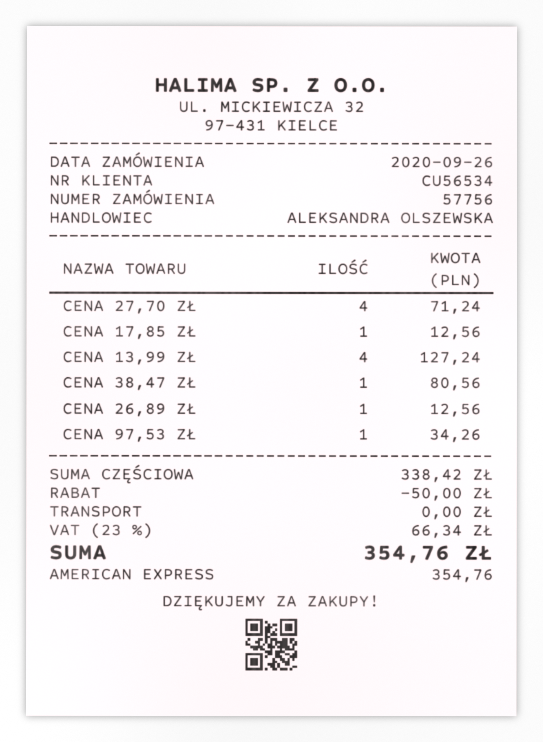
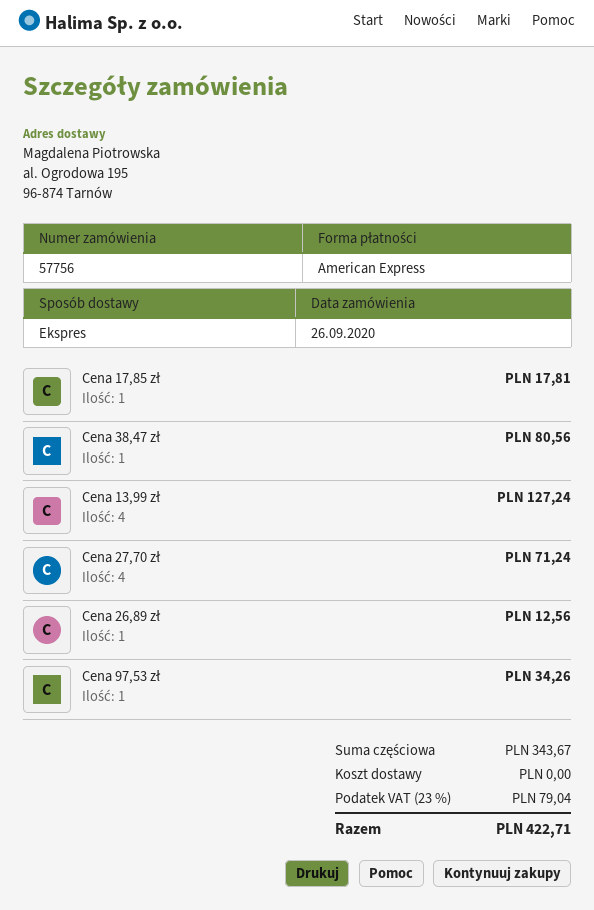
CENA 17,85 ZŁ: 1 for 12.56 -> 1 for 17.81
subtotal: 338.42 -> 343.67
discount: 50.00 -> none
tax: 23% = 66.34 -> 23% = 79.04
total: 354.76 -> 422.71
....
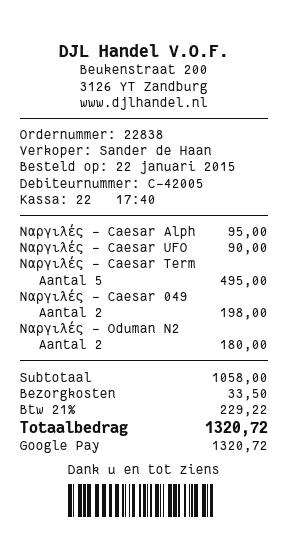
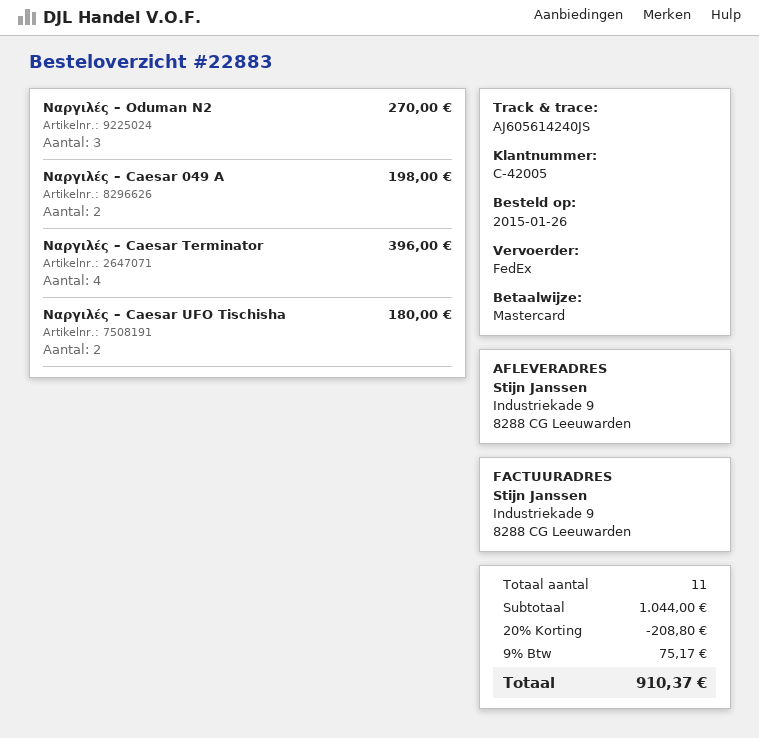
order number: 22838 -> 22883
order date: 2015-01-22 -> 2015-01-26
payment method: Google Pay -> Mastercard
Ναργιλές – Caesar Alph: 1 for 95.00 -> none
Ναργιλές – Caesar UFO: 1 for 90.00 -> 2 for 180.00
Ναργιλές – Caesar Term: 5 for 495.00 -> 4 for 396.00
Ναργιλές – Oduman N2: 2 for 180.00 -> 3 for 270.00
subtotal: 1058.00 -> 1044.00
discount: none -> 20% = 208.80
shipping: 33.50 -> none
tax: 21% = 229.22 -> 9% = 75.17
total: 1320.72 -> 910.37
....
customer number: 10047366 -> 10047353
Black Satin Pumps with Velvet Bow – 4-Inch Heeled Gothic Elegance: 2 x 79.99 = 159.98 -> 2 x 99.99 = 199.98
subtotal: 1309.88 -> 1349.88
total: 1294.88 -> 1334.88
....
Look for the string "order" in the listing above and copy every line holding it.

Written reply —
order number: 22838 -> 22883
order date: 2015-01-22 -> 2015-01-26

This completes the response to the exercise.